→ **RAW DATA**
_ _ _ _ _
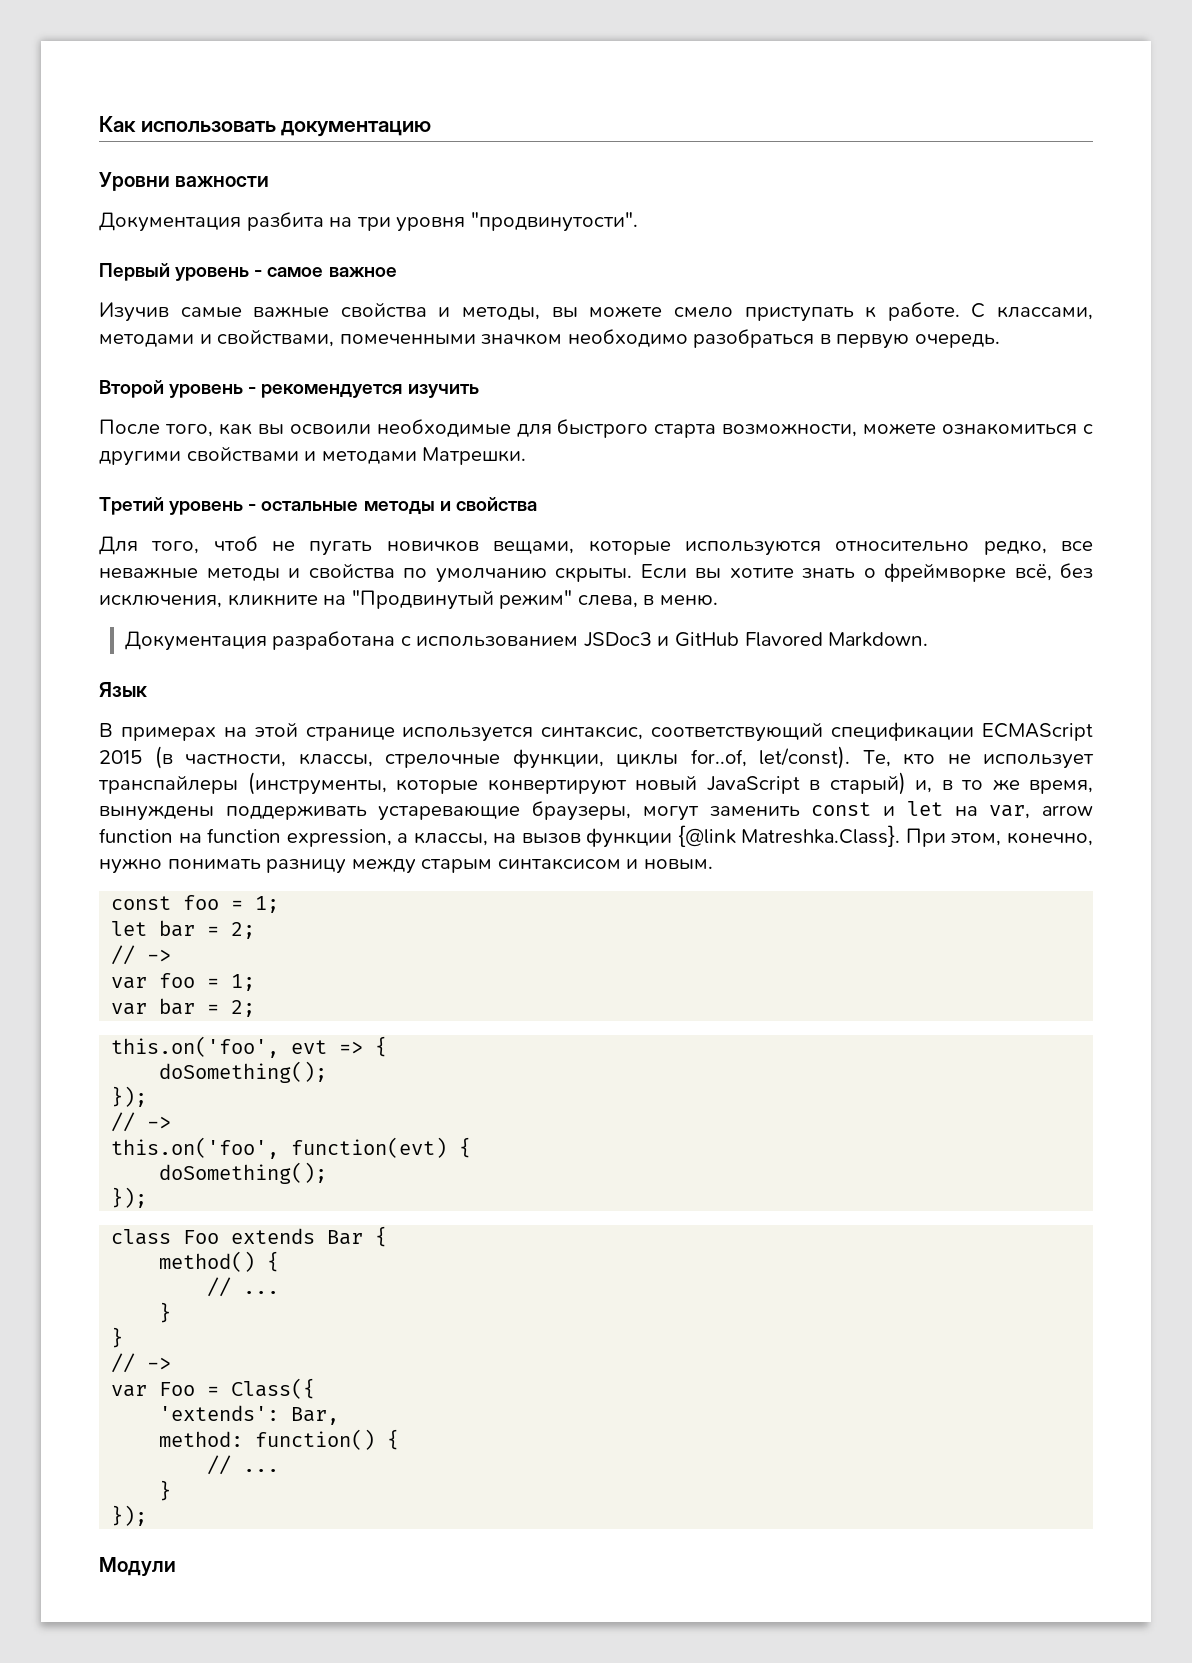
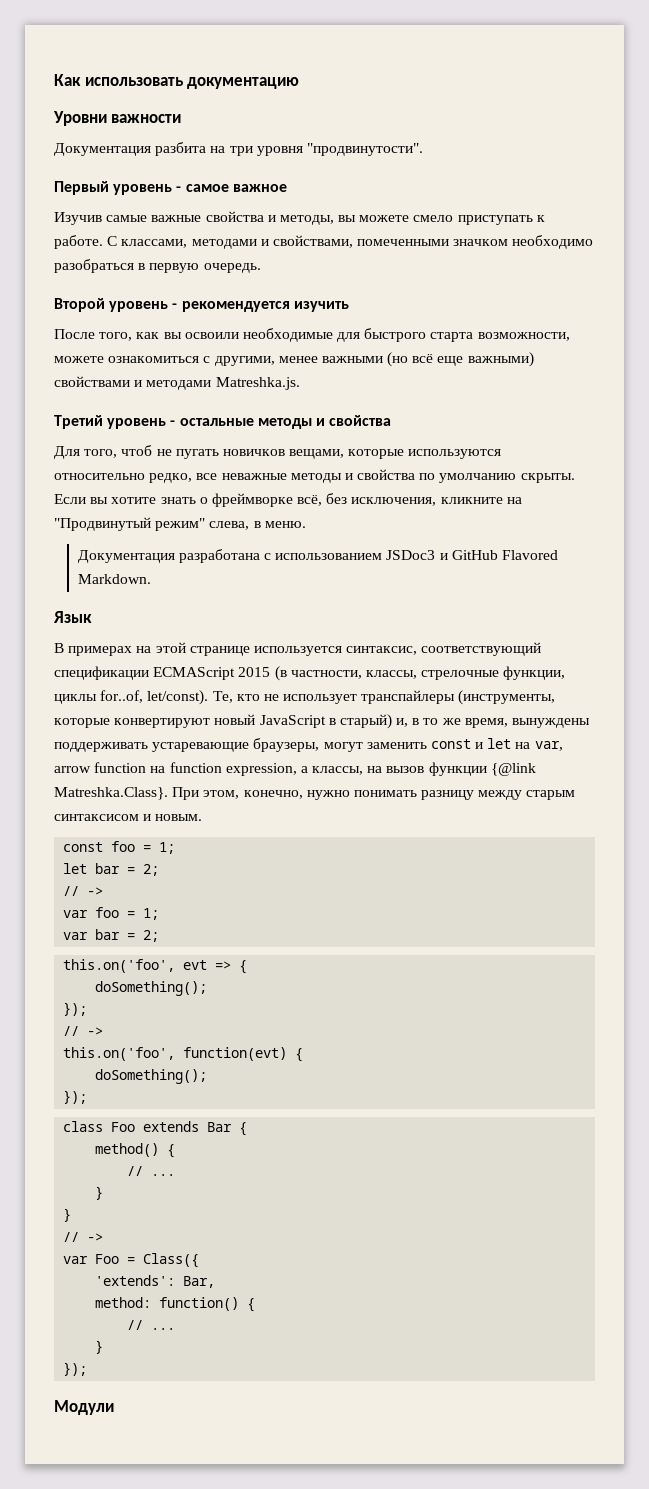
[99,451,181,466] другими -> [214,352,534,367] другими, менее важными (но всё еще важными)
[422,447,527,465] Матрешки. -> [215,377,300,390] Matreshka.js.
_ _ _ _ _
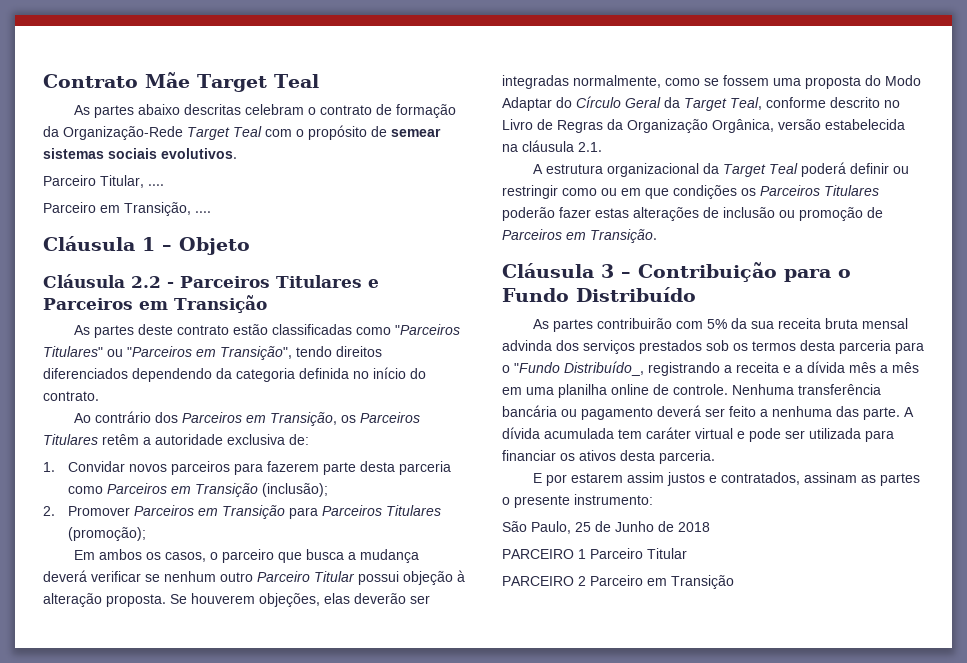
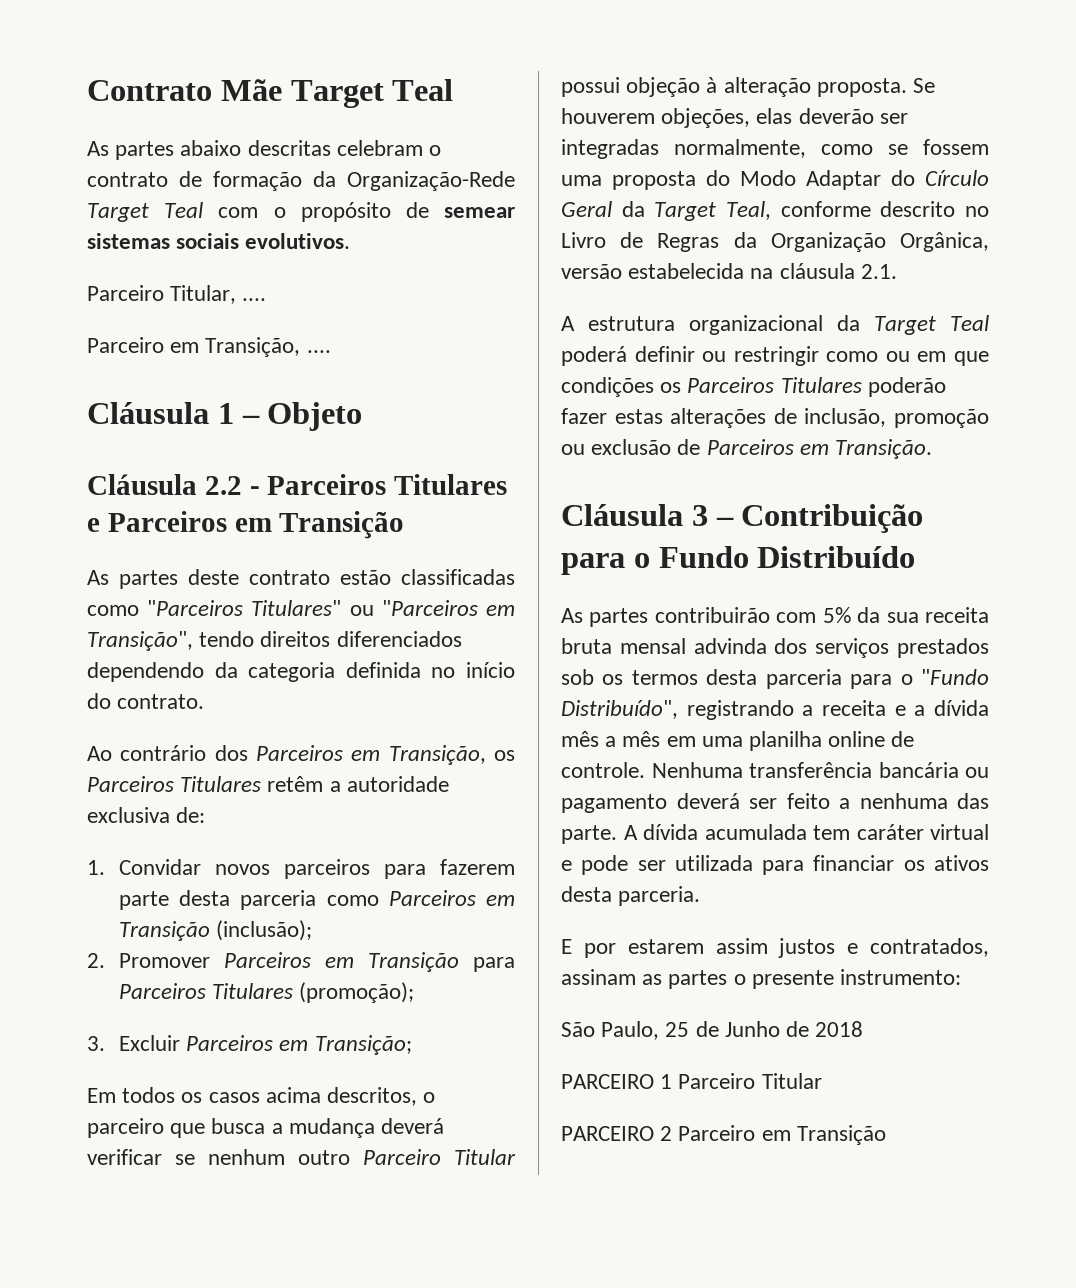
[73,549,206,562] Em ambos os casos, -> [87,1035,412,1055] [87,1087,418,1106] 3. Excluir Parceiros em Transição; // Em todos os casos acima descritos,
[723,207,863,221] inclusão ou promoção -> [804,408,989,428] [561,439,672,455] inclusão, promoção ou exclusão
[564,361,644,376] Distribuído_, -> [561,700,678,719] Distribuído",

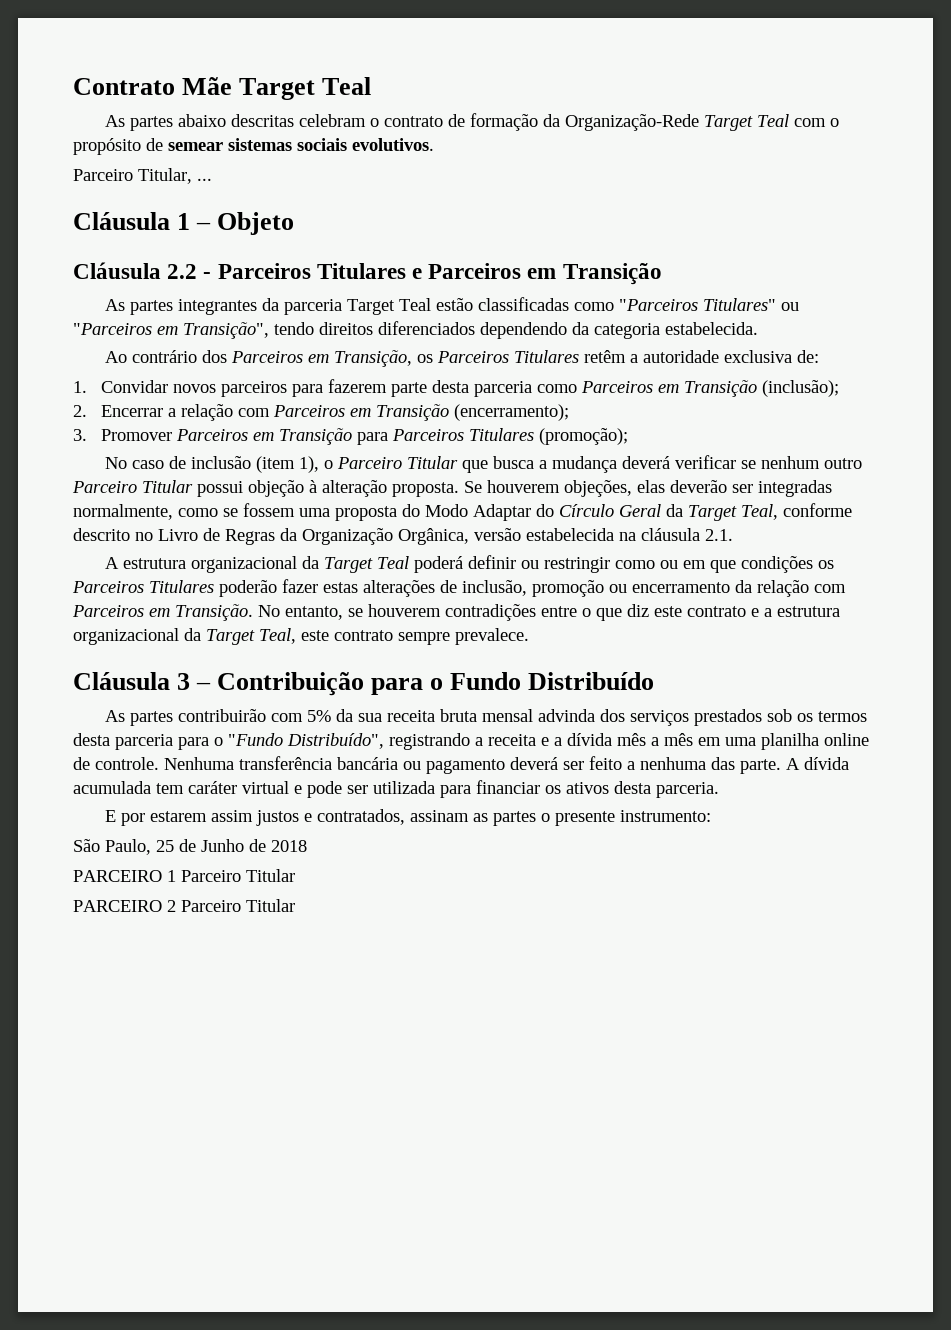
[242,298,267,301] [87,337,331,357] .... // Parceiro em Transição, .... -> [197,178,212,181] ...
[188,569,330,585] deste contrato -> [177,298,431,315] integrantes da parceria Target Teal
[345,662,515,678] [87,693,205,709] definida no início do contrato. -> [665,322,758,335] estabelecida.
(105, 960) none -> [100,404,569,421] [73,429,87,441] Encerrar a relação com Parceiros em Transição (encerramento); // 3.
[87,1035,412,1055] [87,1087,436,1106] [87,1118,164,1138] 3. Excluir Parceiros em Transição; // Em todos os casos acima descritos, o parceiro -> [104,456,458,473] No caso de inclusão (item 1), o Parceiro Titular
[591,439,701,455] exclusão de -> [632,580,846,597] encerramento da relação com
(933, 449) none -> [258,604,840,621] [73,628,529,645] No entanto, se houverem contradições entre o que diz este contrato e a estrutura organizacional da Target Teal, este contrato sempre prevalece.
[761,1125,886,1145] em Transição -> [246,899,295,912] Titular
_ _ _ _ _
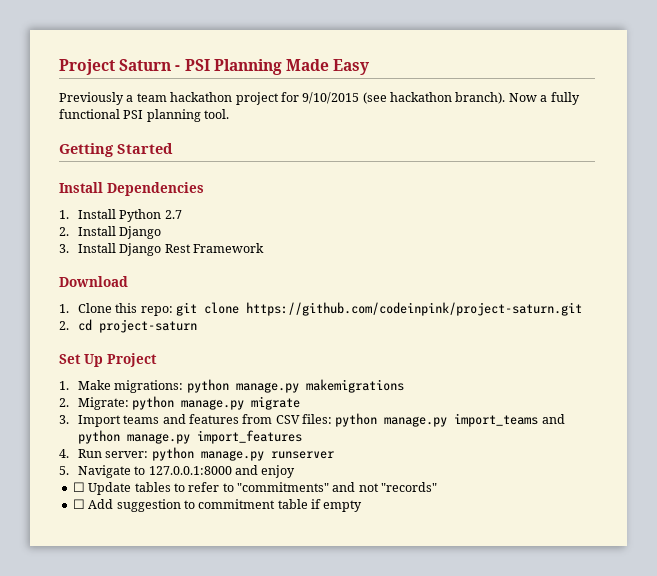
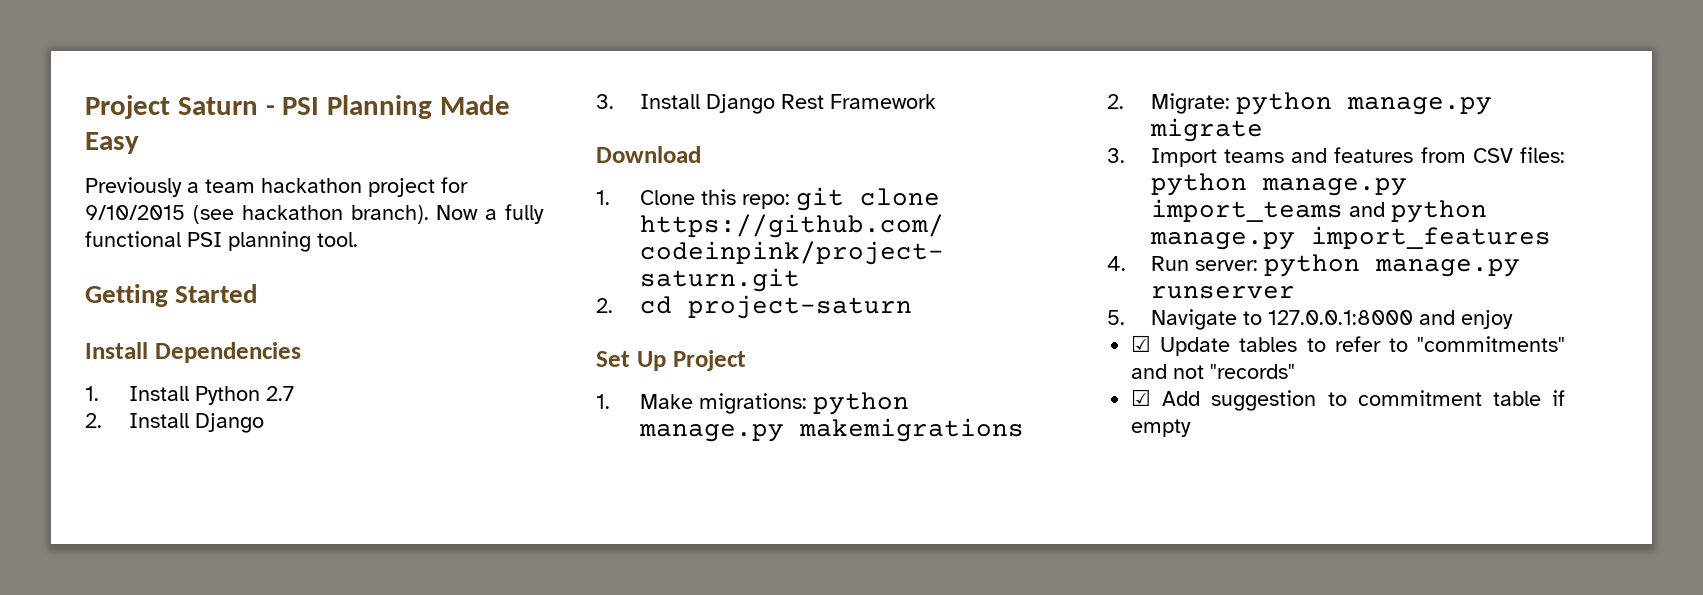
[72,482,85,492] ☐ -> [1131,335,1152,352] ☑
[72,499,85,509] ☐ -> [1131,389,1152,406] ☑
_ _ _ _ _
What are the lines above, starting at the one with "(933, 449) none" and ending at the one with "[761,1125,886,1145] em Transição"? Give them again exactly, and only them.

(933, 449) none -> [258,604,840,621] [73,628,529,645] No entanto, se houverem contradições entre o que diz este contrato e a estrutura organizacional da Target Teal, este contrato sempre prevalece.
[761,1125,886,1145] em Transição -> [246,899,295,912] Titular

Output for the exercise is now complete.